3. ‘Não sou chinês, sou ___’
“Exóticos” aos olhos do Ocidente, chineses foram estigmatizados como burros, sujos e selvagens — e surtos contribuíram para a construção histórica desse estigma, pontua o antropólogo Christos Lynteris na coletânea “Yellow Perils” (2018), organizada pelos acadêmicos Franck Billé e Sören Urbansky.
Mas, paradoxalmente, estereótipos elogiosos também foram cristalizados: no pós-guerra, os americanos lapidaram o mito da “minoria-modelo” para se referir a asiáticos ditos disciplinados, inteligentes e introvertidos.
Embora opostos, os discursos se relacionam e hierarquizam: de um lado, tenta-se justificar o desprezo aos “maus” asiáticos (a ideia de chineses animalescos, vivendo em ambientes apertados e caóticos e adeptos de menus inusitados – basta ver a avalanche de fake news relacionando a sopa de morcego à origem do coronavírus na China); de outro, espera-se que os “bons” asiáticos, tão tímidos e “inofensivos”, não vão questionar quaisquer declarações racistas ou bullying por considerá-las “brincadeiras” (tratar todos os asiáticos como “japas”, por exemplo, é um dos mais manjados).
Isso levanta outra discussão delicada, presente nos novos movimentos de jovens asiáticos-brasileiros: tentativas de distanciamento como se fosse demérito descender de certas nacionalidades, como ilustrou o youtuber Leonardo Hwan: “Amarelos BR sendo racistas com chineses. Amarelos BR se colocando longe deles. ‘Eu não sou chinês! Sou (insira outra nacionalidade asian)'”.
4. Oficial ‘ching ling’
Data de 1900 o início oficial da imigração chinesa ao Brasil; a japonesa começou em 1908; a coreana, em 1963. Décadas e diversas gerações depois, muitos ainda são vistos como forasteiros no país, como resumiu a arquiteta brasileira Sabrina Kim, de ascendência coreana, à jornalista Brenda Fucuta, autora do blog Nós, no UOL. “A miscigenação faz parte do Brasil, mas os descendentes de asiáticos ainda são tratados como eternos estrangeiros no próprio país.”.

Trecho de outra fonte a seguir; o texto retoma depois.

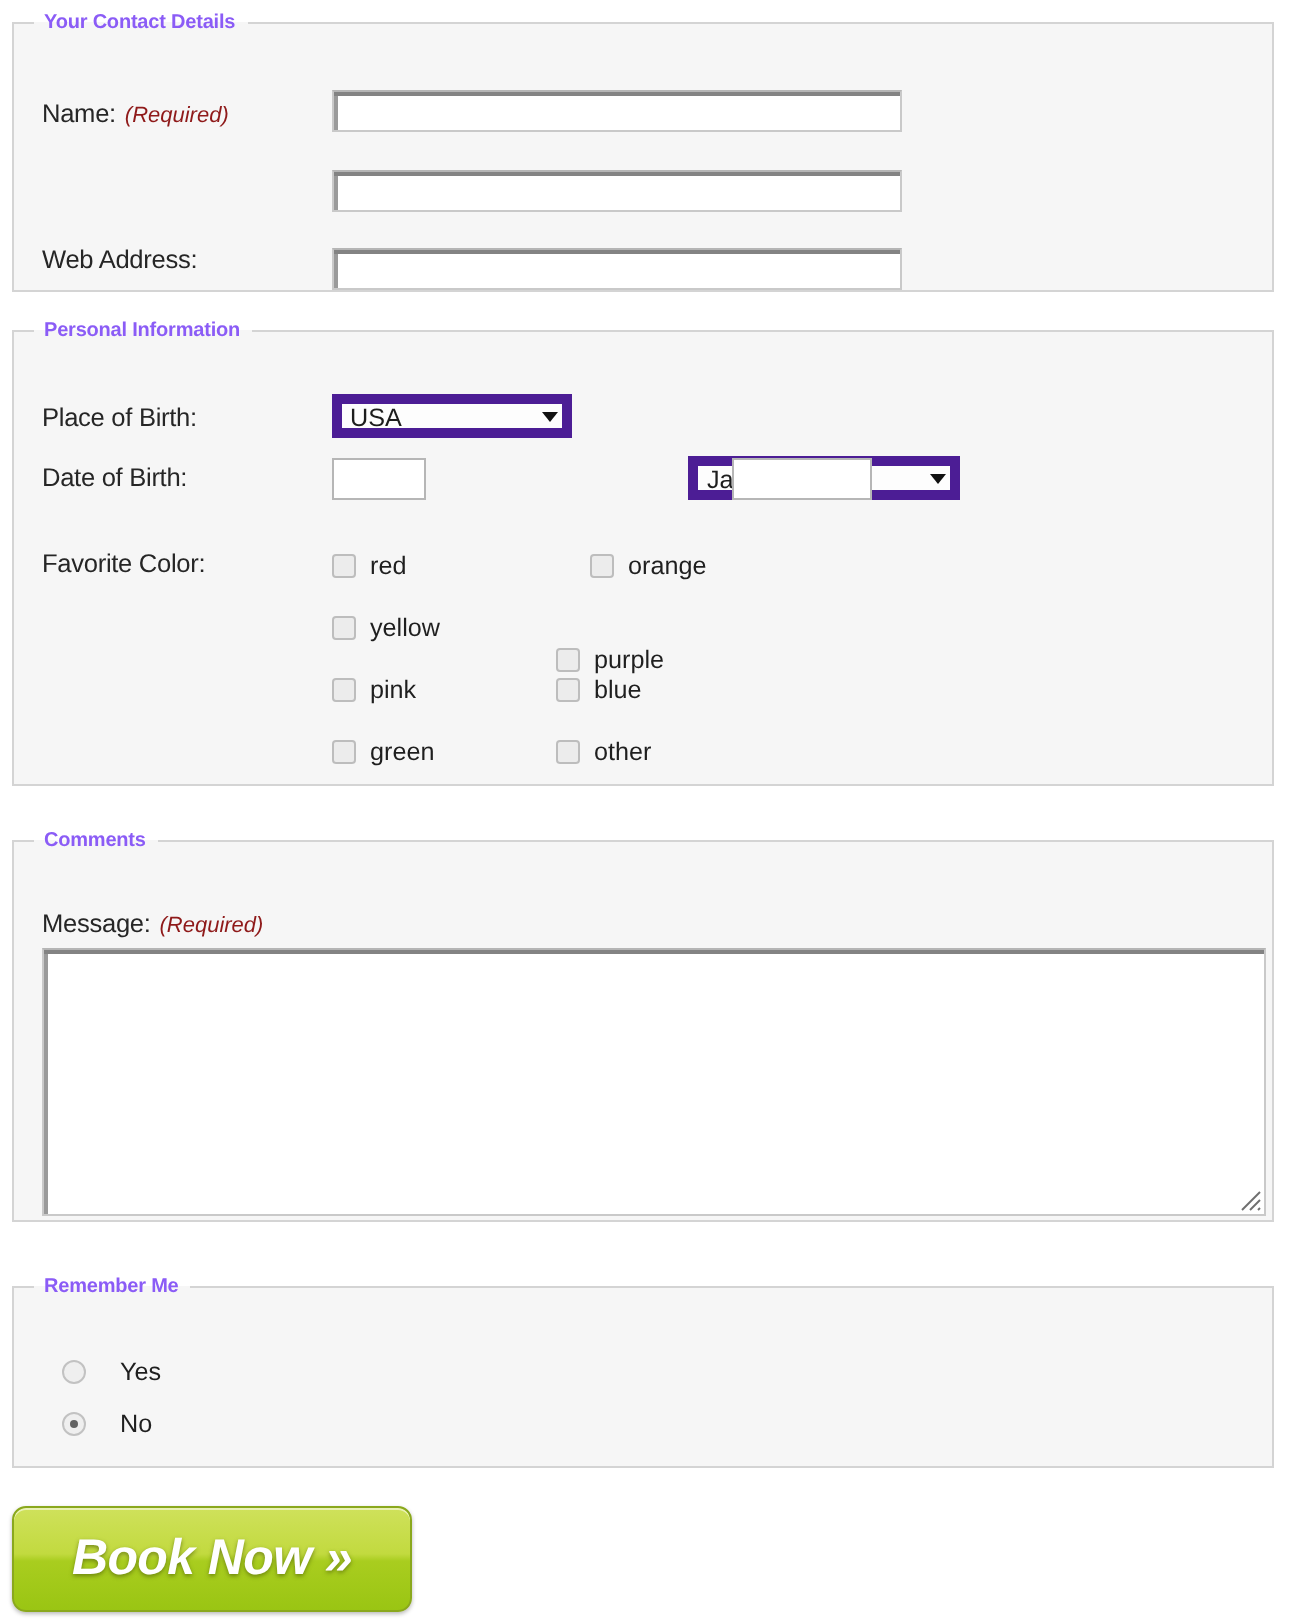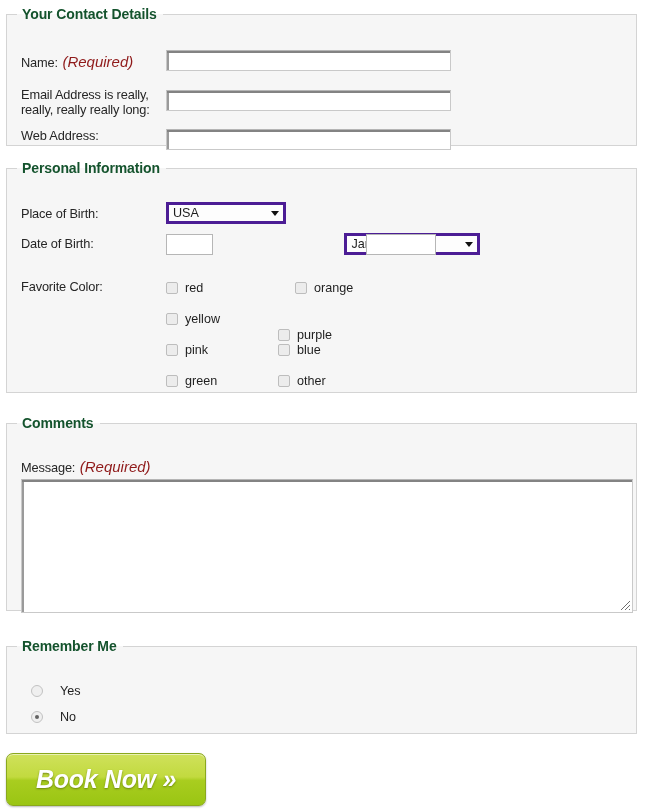"Your Contact Details" fieldset.section > legend { color: #14532d -> #8b5cf6; font-size: 14px -> 10px }
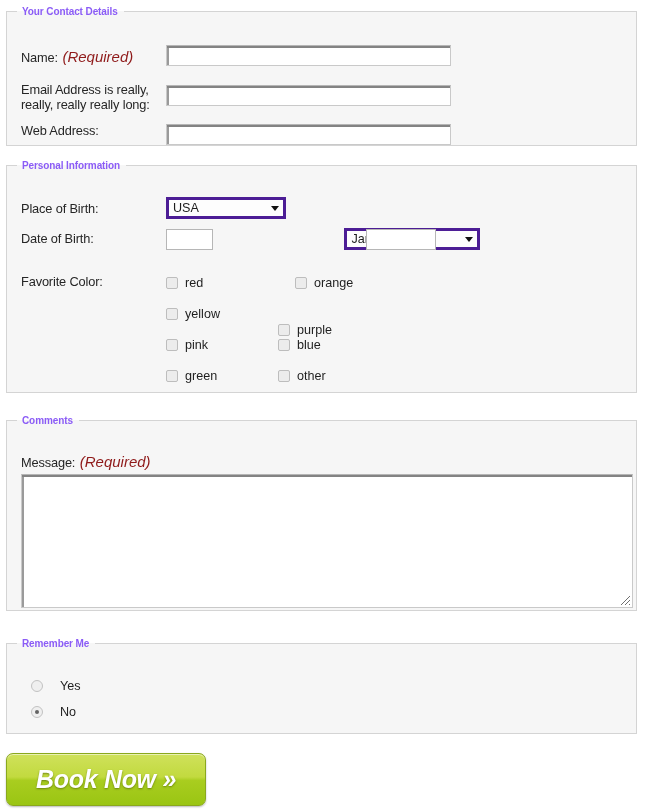"(Required)" .req { font-size: 15px -> 11px }
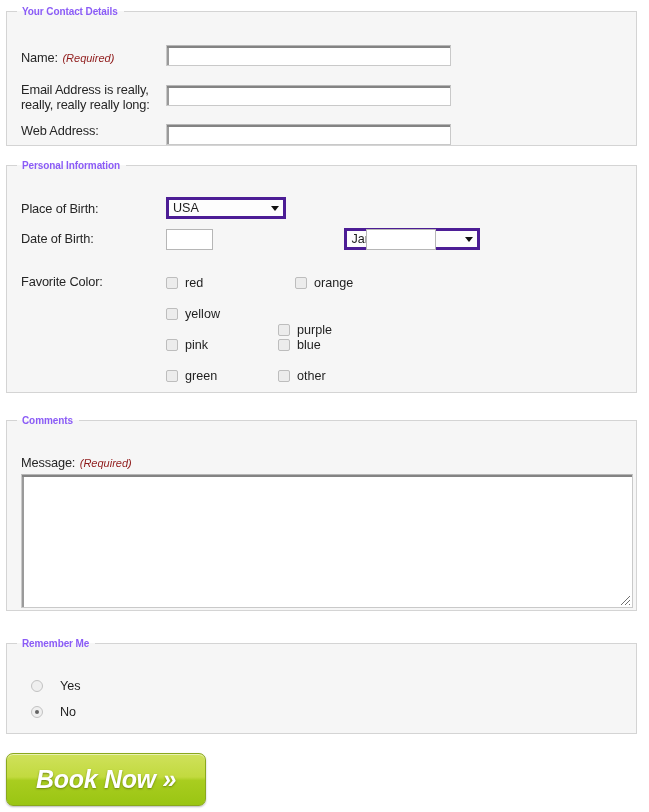"Email Address is really, really," div.row { html: <div> <span>Email Address is really, really, really really long:</span> </div> -> none }
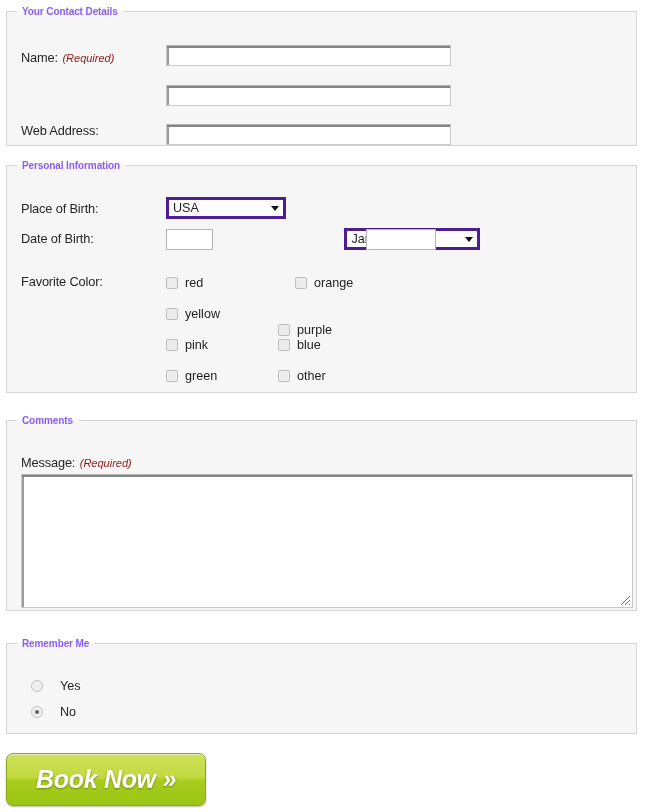"USA" .tselect { border: 3px solid #4c1d95 -> 5px solid #4c1d95 }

No dia a dia, o desdém aos descendentes vem disfarçado de “brincadeiras”, como “pastel de flango” (não, não é engraçado, é preconceito linguístico) e “ching ling” (pré-julgando produtos chineses como imitações não-confiáveis, não-oficiais). No fundo, as expressões querem dizer: vocês não são brasileiros, não são bem-vindos.
5. Sinofobia
Descendentes de asiáticos (filhos, netos e bisnetos de imigrantes, nascidos no Brasil) são brasileiros. Esta é a nossa terra. Daí o “bug” quando ouvimos a frase “volta pra tua terra” – por exemplo, quando questionado sobre o livro “Tormenta”, da jornalista Thaís Oyama, o presidente Jair Bolsonaro ter disparado: “Esse é o livro dessa japonesa, que eu não sei o que faz no Brasil”.
Mas é impreciso usar a palavra “xenofobia” (aversão a xénos = estrangeiros) para todos, pois os alvos são, afinal, conterrâneos. “Isso não é xenofobia, porque eu sou brasileira. O cara me julgou pelo meu fenótipo, pela minha raça”, explicou a atriz Ana Hikari no stories sobre seu caso. Talvez a melhor expressão para sintetizar o sentimento anti-chinês que saiu do armário brasileiro é a “sinofobia”, uma mazela tão impressionante quanto o 2019-nCoV.